SOURCE DATA
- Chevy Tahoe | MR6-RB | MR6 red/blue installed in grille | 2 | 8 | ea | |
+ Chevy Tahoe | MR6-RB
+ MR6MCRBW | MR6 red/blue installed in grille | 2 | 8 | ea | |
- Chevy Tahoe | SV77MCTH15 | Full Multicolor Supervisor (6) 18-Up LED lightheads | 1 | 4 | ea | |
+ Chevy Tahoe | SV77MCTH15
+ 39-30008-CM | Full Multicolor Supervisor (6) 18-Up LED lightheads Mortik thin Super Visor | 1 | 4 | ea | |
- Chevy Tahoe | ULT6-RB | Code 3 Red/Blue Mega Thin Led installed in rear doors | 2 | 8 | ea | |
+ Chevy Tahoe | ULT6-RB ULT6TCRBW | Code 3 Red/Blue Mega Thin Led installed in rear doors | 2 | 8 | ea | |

--

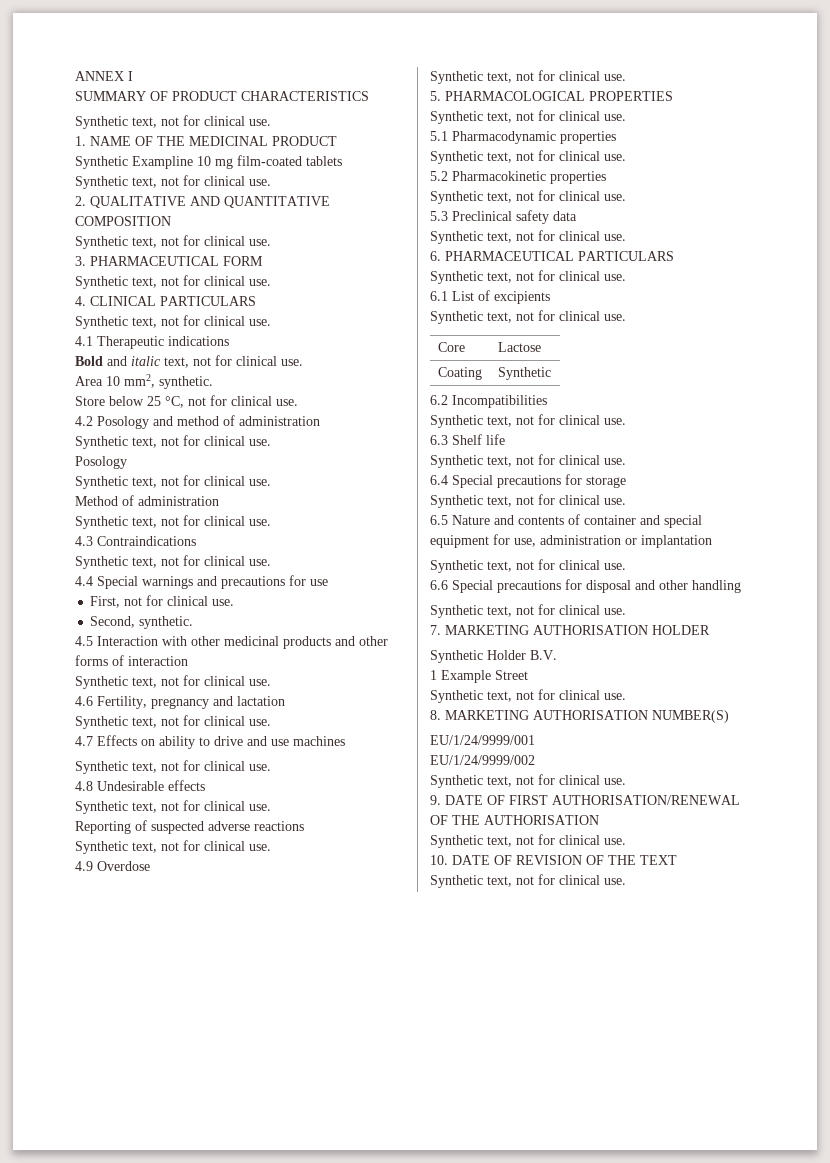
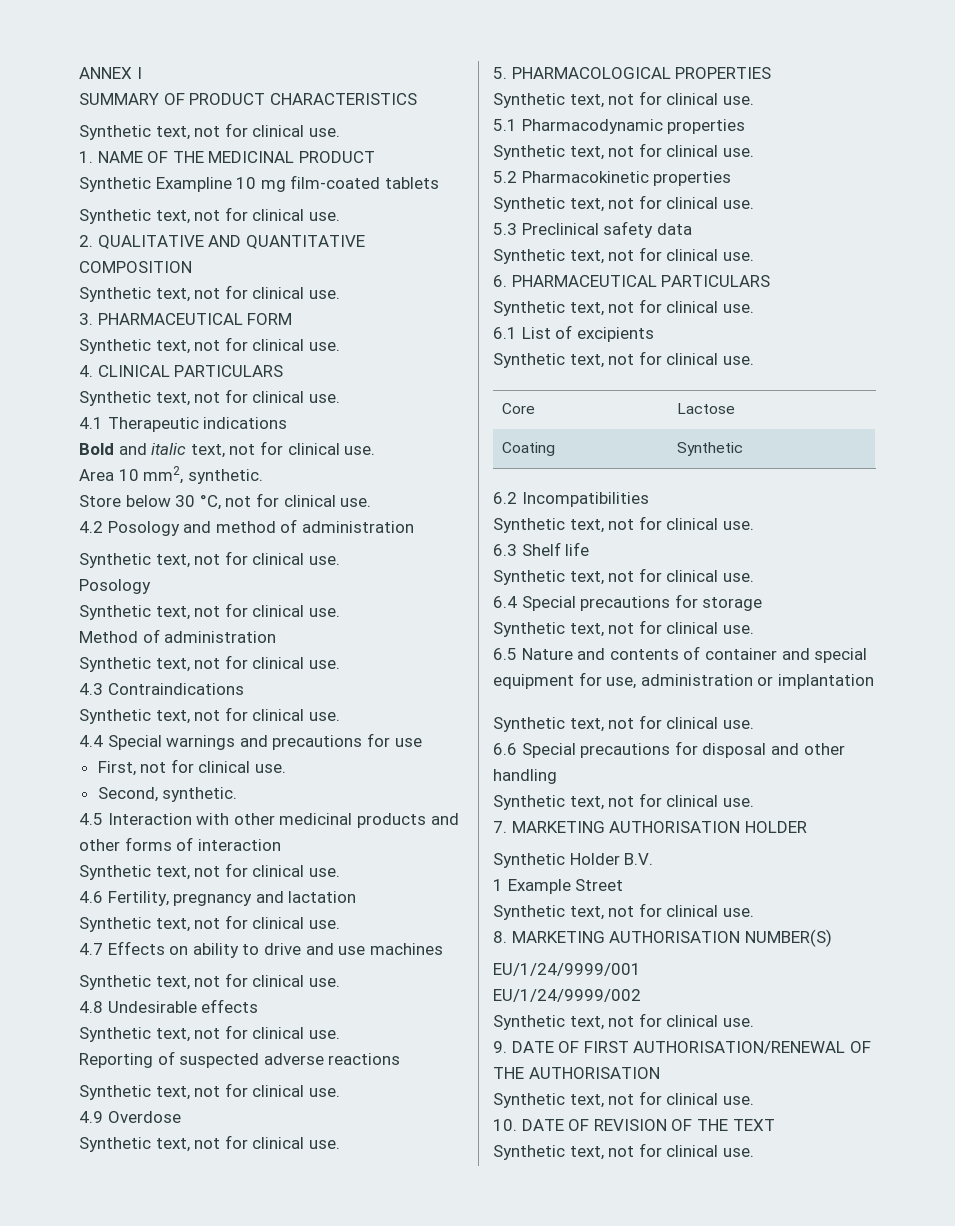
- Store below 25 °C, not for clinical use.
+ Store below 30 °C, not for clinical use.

--

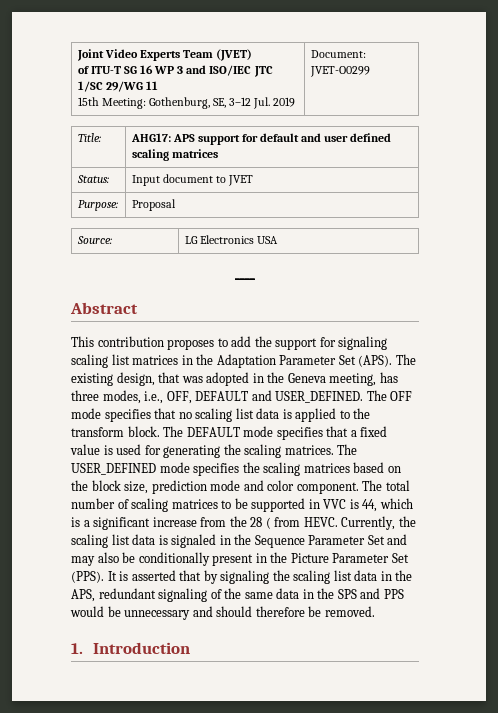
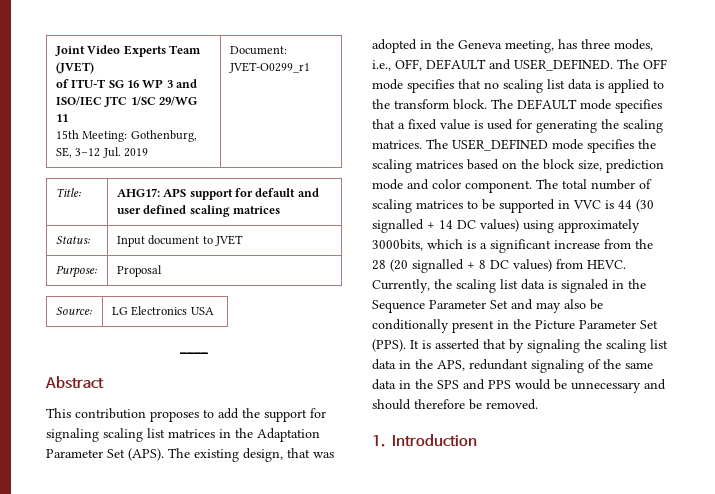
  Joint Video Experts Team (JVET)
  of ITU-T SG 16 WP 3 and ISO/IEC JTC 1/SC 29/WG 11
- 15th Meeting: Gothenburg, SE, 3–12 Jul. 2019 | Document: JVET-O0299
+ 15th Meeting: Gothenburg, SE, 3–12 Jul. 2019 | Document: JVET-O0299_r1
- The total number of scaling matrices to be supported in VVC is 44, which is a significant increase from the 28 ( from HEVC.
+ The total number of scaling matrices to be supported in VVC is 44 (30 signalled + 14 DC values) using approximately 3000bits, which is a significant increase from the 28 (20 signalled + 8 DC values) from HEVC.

WORK TASK
In the data above, find the line that contains "- Chevy Tahoe | ULT6-RB" and the line that contains "ULT6-RB ULT6TCRBW |". Repeat exactly those lines and every line between them, and only those.

TASK OUTPUT
- Chevy Tahoe | ULT6-RB | Code 3 Red/Blue Mega Thin Led installed in rear doors | 2 | 8 | ea | |
+ Chevy Tahoe | ULT6-RB ULT6TCRBW | Code 3 Red/Blue Mega Thin Led installed in rear doors | 2 | 8 | ea | |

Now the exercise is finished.